(Saved entries)
-=-=-=-=-

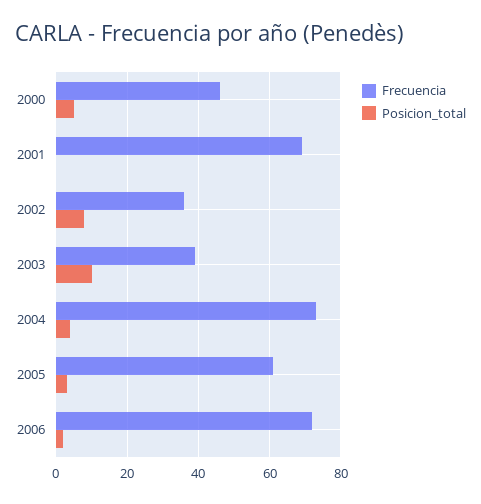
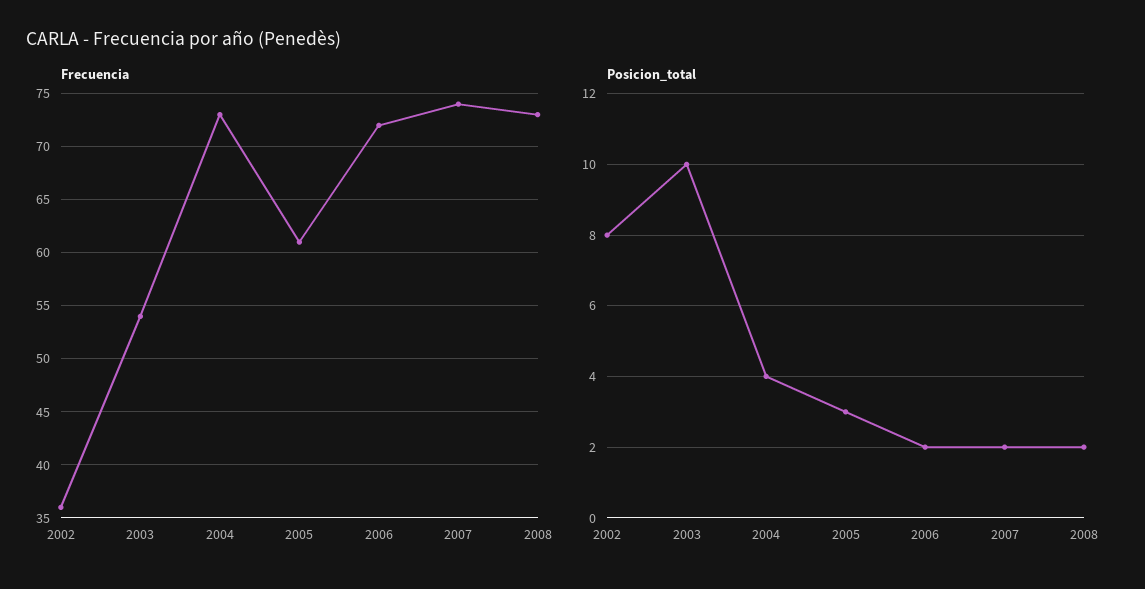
Frecuencia, 2000: 45 -> none
Posicion_total, 2000: 5 -> none
Frecuencia, 2001: 70 -> none
Posicion_total, 2001: 0 -> none
Frecuencia, 2003: 40 -> 54
Frecuencia, 2007: none -> 74
Frecuencia, 2008: none -> 73
Posicion_total, 2007: none -> 2
Posicion_total, 2008: none -> 2

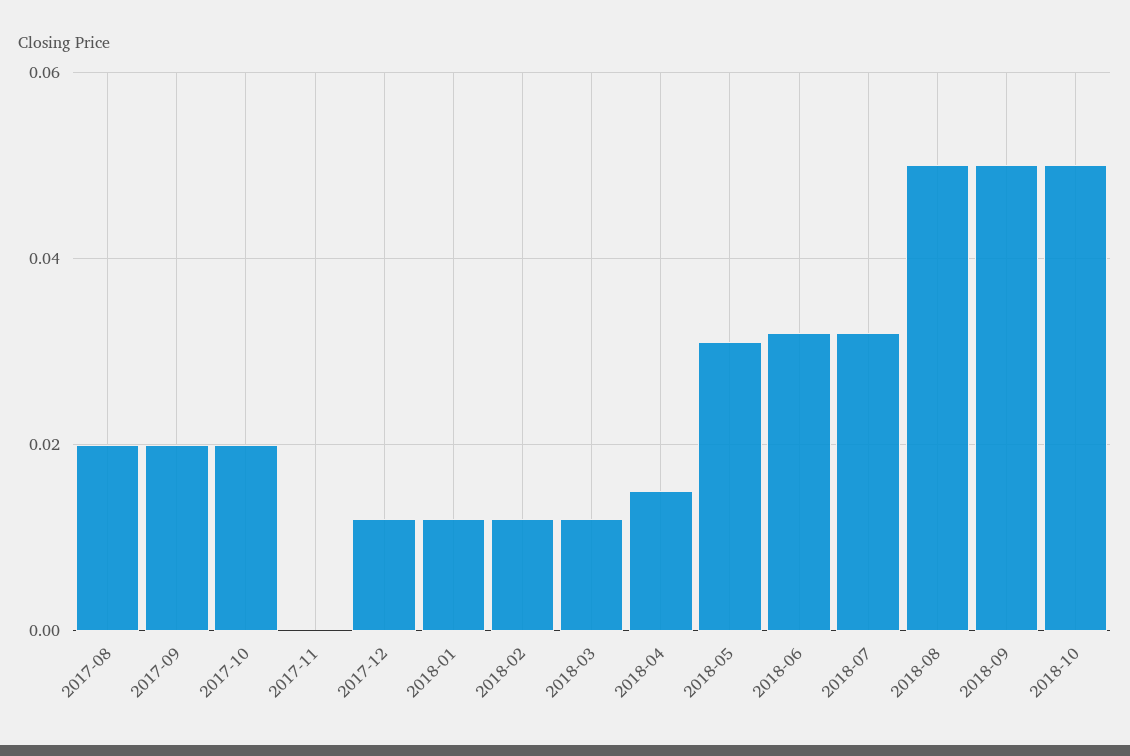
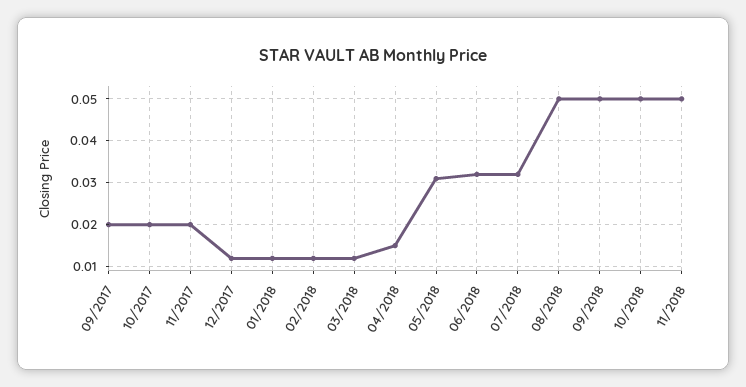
2017-08: 0.02 -> none
2017-11: 0 -> 0.02
11/2018: none -> 0.05

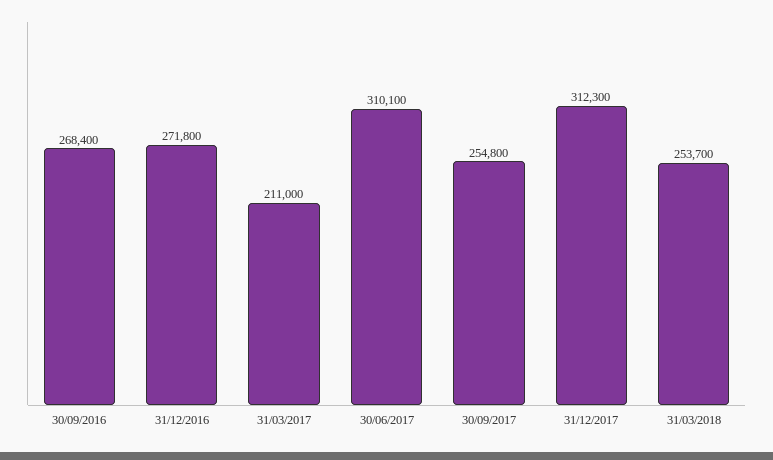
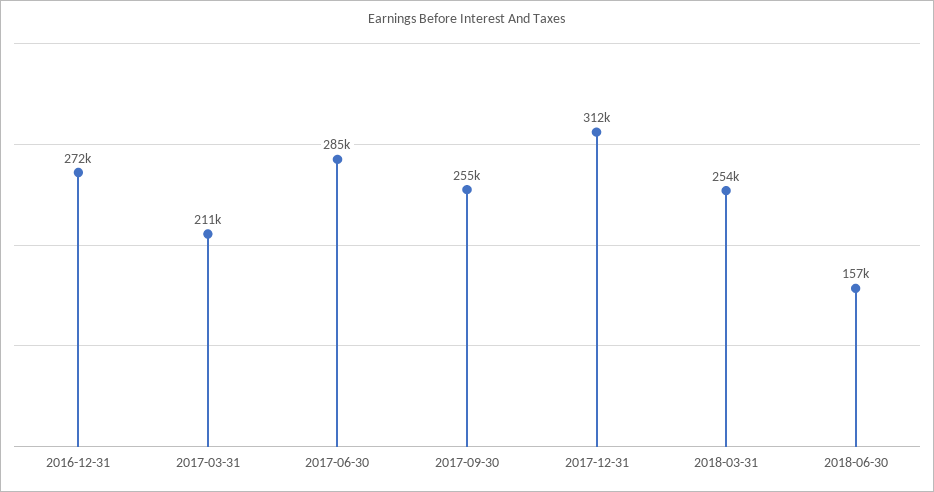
30/09/2016: 268400 -> none
30/06/2017: 310100 -> 285000
2018-06-30: none -> 157000

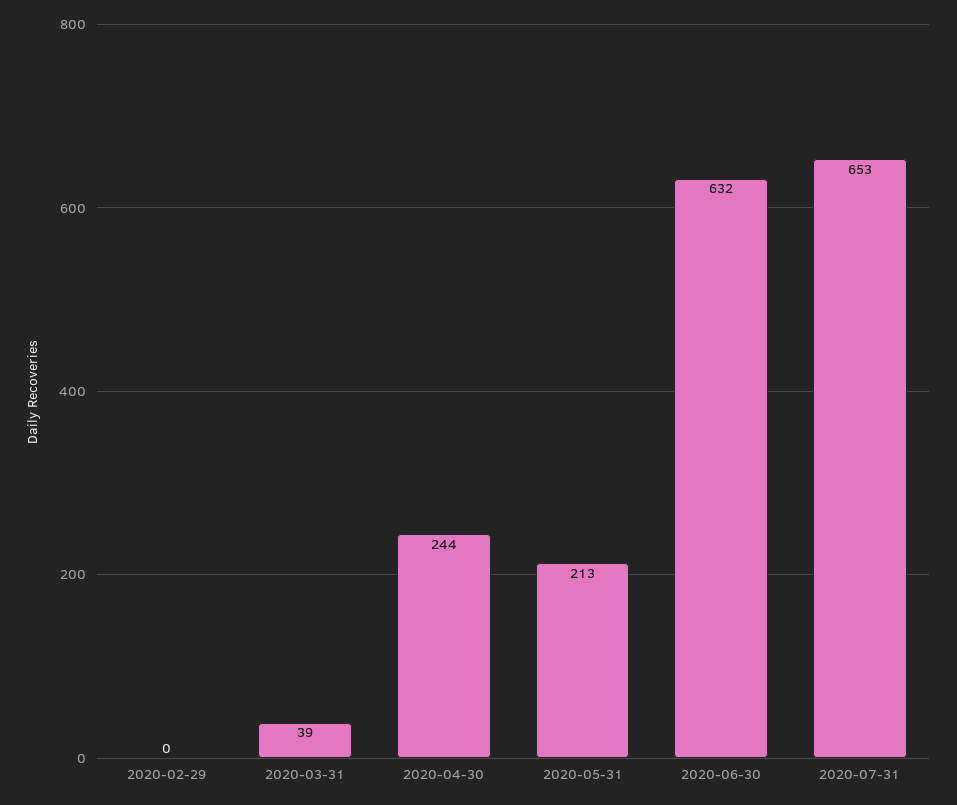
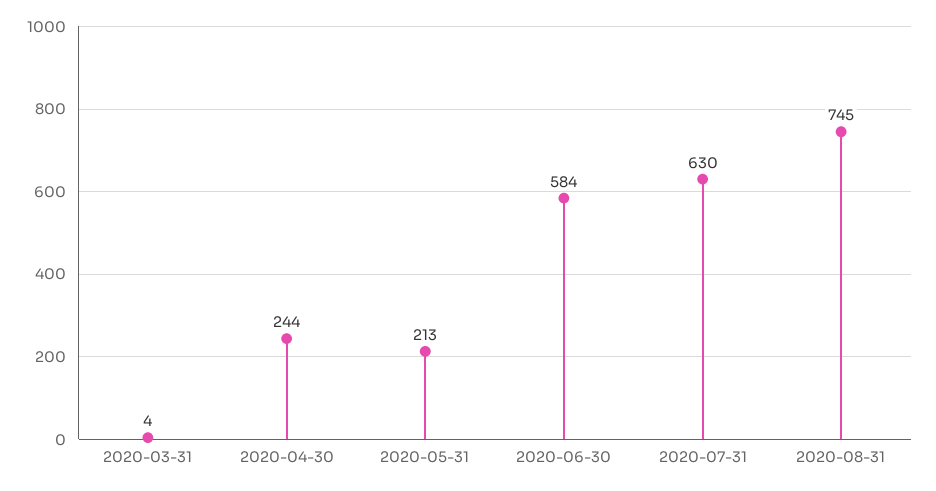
2020-02-29: 0 -> none
2020-03-31: 39 -> 4
2020-06-30: 632 -> 584
2020-07-31: 653 -> 630
2020-08-31: none -> 745

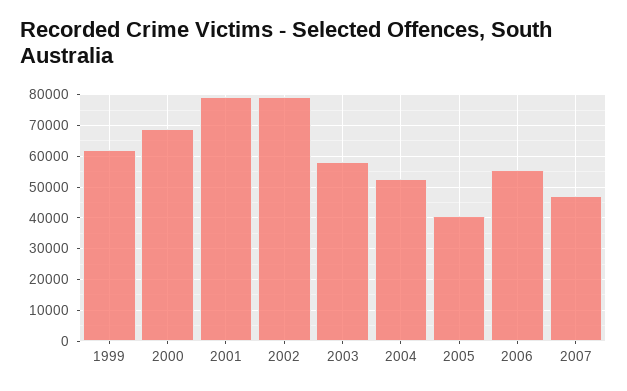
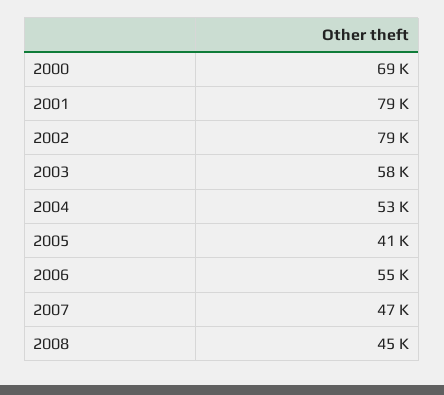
1999: 62000 -> none
2008: none -> 45000

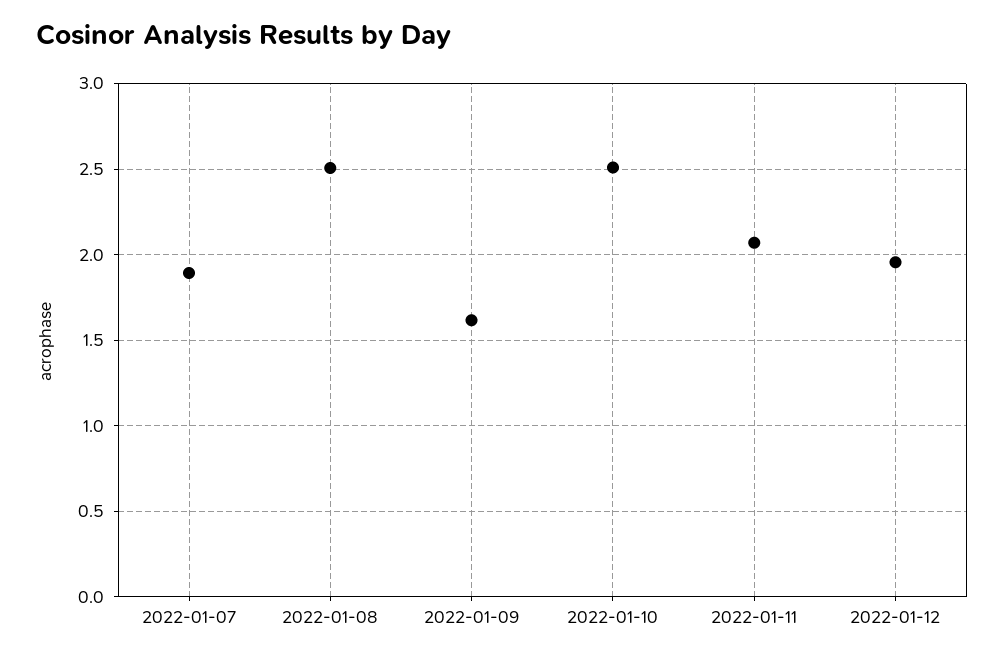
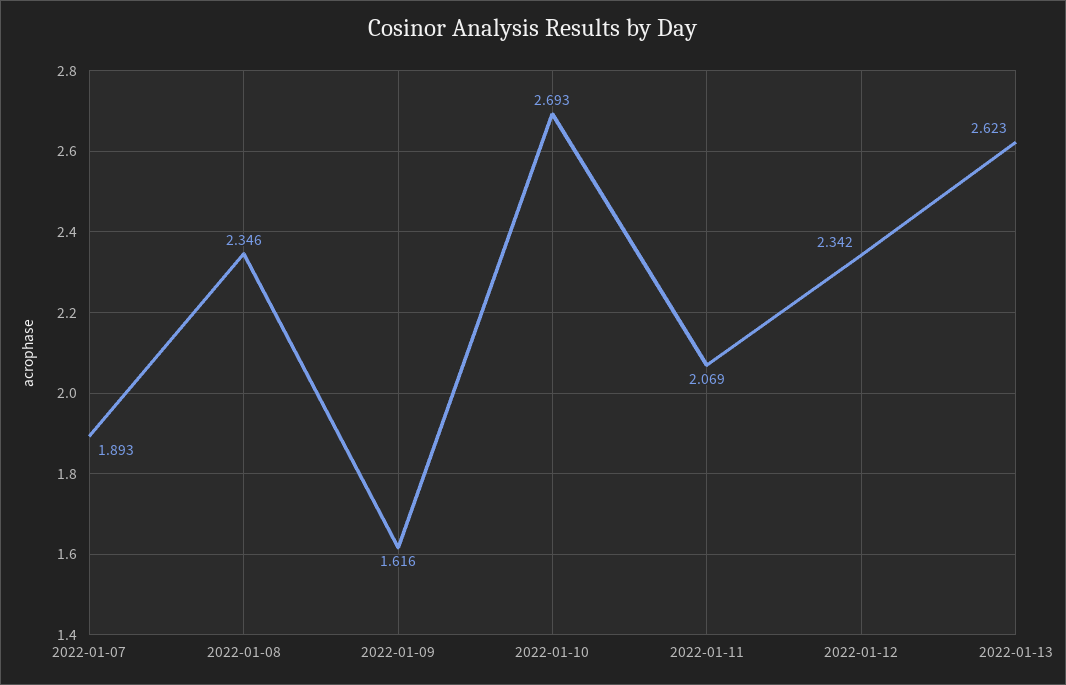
2022-01-08: 2.5 -> 2.346
2022-01-10: 2.5 -> 2.693
2022-01-12: 1.95 -> 2.342
2022-01-13: none -> 2.623

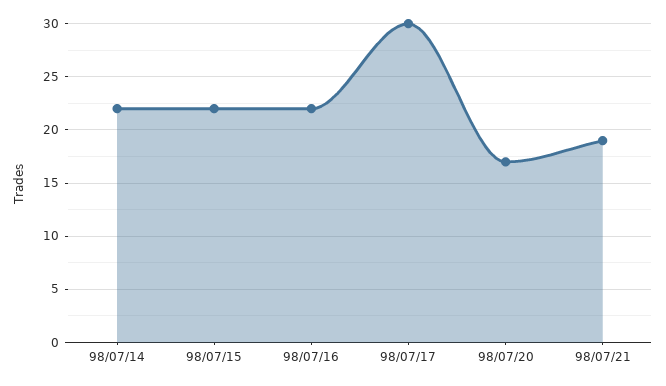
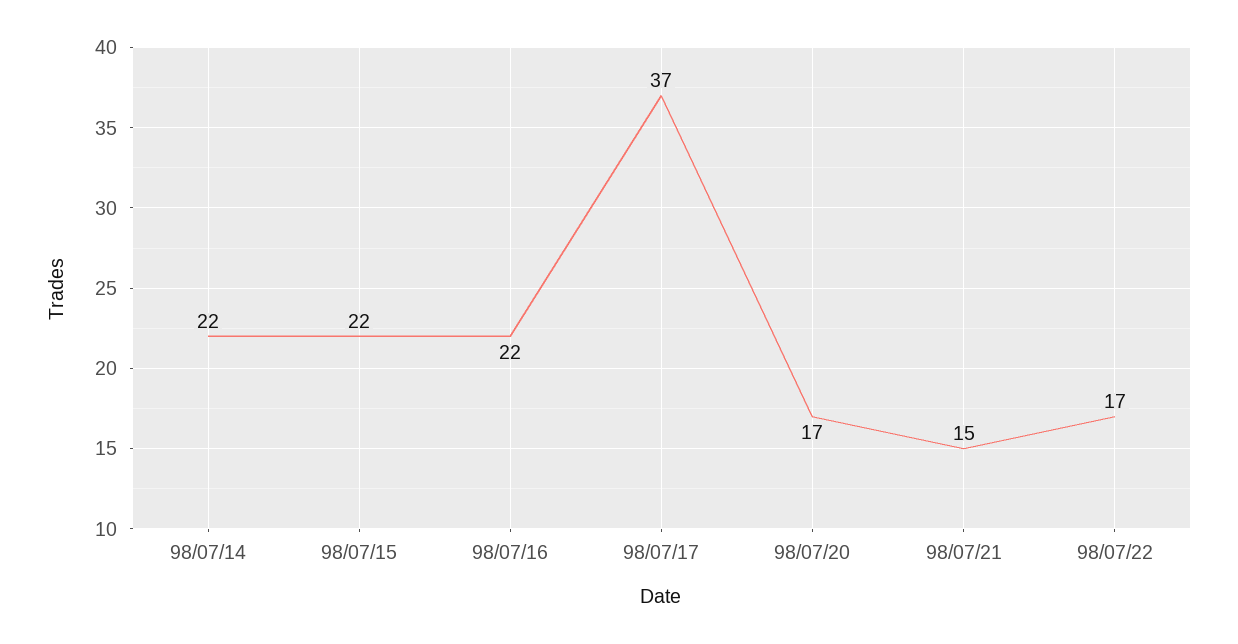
98/07/17: 30 -> 37
98/07/21: 19 -> 15
98/07/22: none -> 17

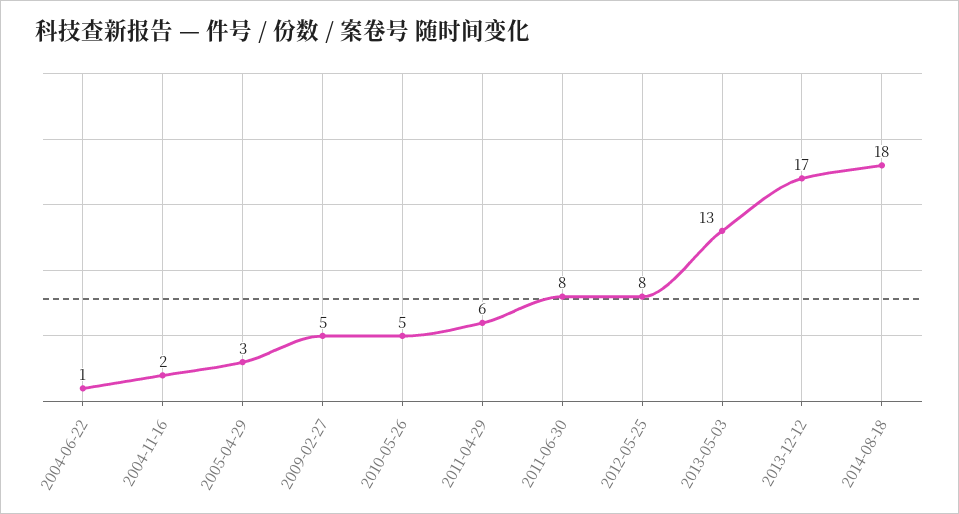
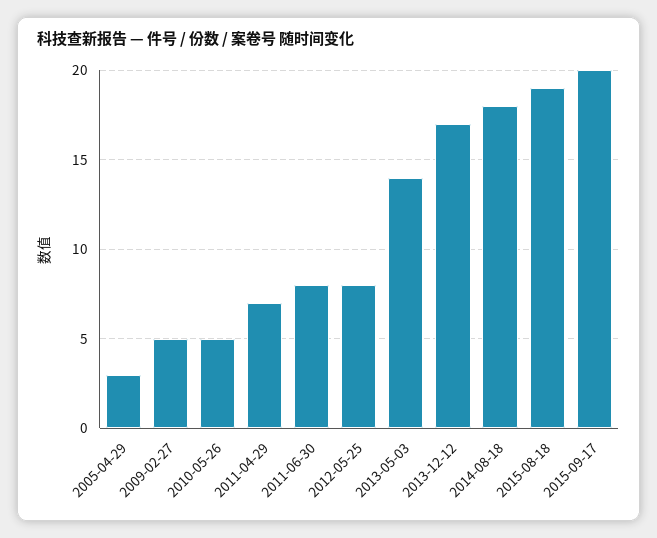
2004-06-22: 1 -> none
2004-11-16: 2 -> none
2011-04-29: 6 -> 7
2013-05-03: 13 -> 14
2015-08-18: none -> 19
2015-09-17: none -> 20

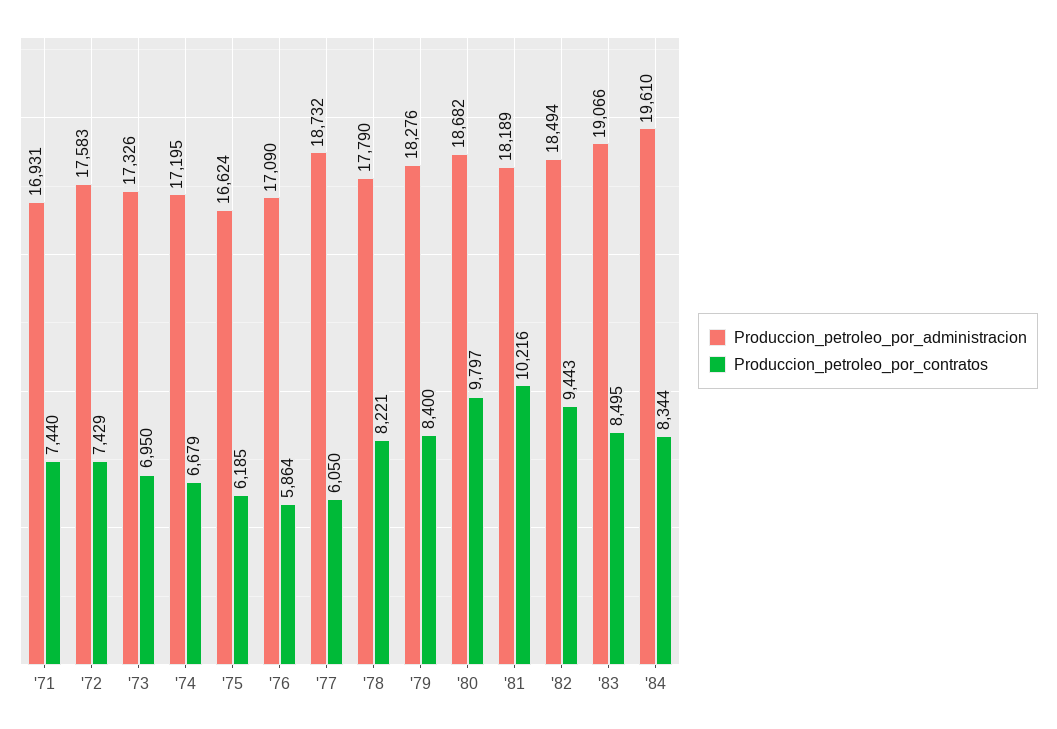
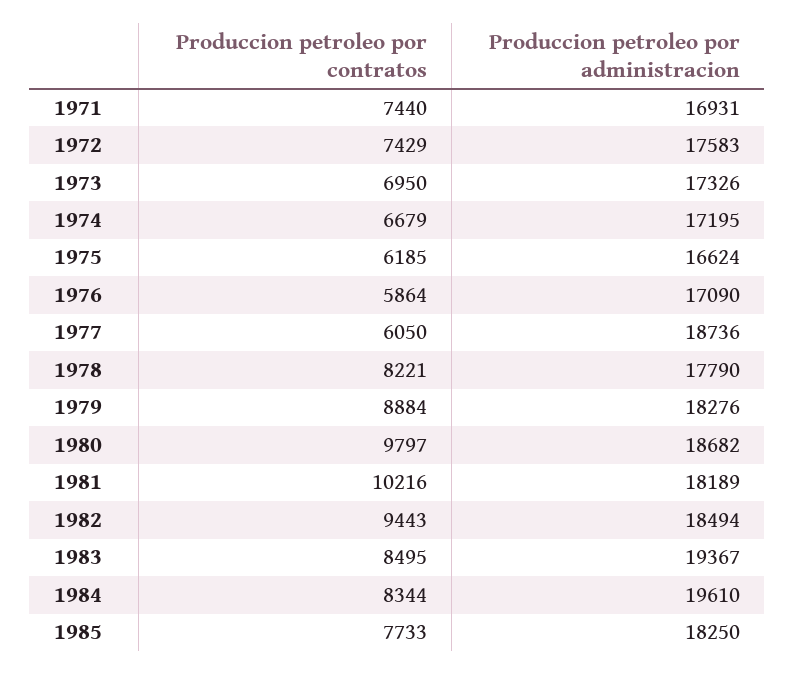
Produccion_petroleo_por_administracion, '77: 18732 -> 18736
Produccion_petroleo_por_contratos, '79: 8400 -> 8884
Produccion_petroleo_por_administracion, '83: 19066 -> 19367
Produccion_petroleo_por_contratos, 1985: none -> 7733
Produccion_petroleo_por_administracion, 1985: none -> 18250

-=-=-=-=-

REQUIRED ACTION
Please print every record exactly, leaving out the pictures.

OUTPUT FOR THIS EXERCISE
Frecuencia, 2000: 45 -> none
Posicion_total, 2000: 5 -> none
Frecuencia, 2001: 70 -> none
Posicion_total, 2001: 0 -> none
Frecuencia, 2003: 40 -> 54
Frecuencia, 2007: none -> 74
Frecuencia, 2008: none -> 73
Posicion_total, 2007: none -> 2
Posicion_total, 2008: none -> 2

2017-08: 0.02 -> none
2017-11: 0 -> 0.02
11/2018: none -> 0.05

30/09/2016: 268400 -> none
30/06/2017: 310100 -> 285000
2018-06-30: none -> 157000

2020-02-29: 0 -> none
2020-03-31: 39 -> 4
2020-06-30: 632 -> 584
2020-07-31: 653 -> 630
2020-08-31: none -> 745

1999: 62000 -> none
2008: none -> 45000

2022-01-08: 2.5 -> 2.346
2022-01-10: 2.5 -> 2.693
2022-01-12: 1.95 -> 2.342
2022-01-13: none -> 2.623

98/07/17: 30 -> 37
98/07/21: 19 -> 15
98/07/22: none -> 17

2004-06-22: 1 -> none
2004-11-16: 2 -> none
2011-04-29: 6 -> 7
2013-05-03: 13 -> 14
2015-08-18: none -> 19
2015-09-17: none -> 20

Produccion_petroleo_por_administracion, '77: 18732 -> 18736
Produccion_petroleo_por_contratos, '79: 8400 -> 8884
Produccion_petroleo_por_administracion, '83: 19066 -> 19367
Produccion_petroleo_por_contratos, 1985: none -> 7733
Produccion_petroleo_por_administracion, 1985: none -> 18250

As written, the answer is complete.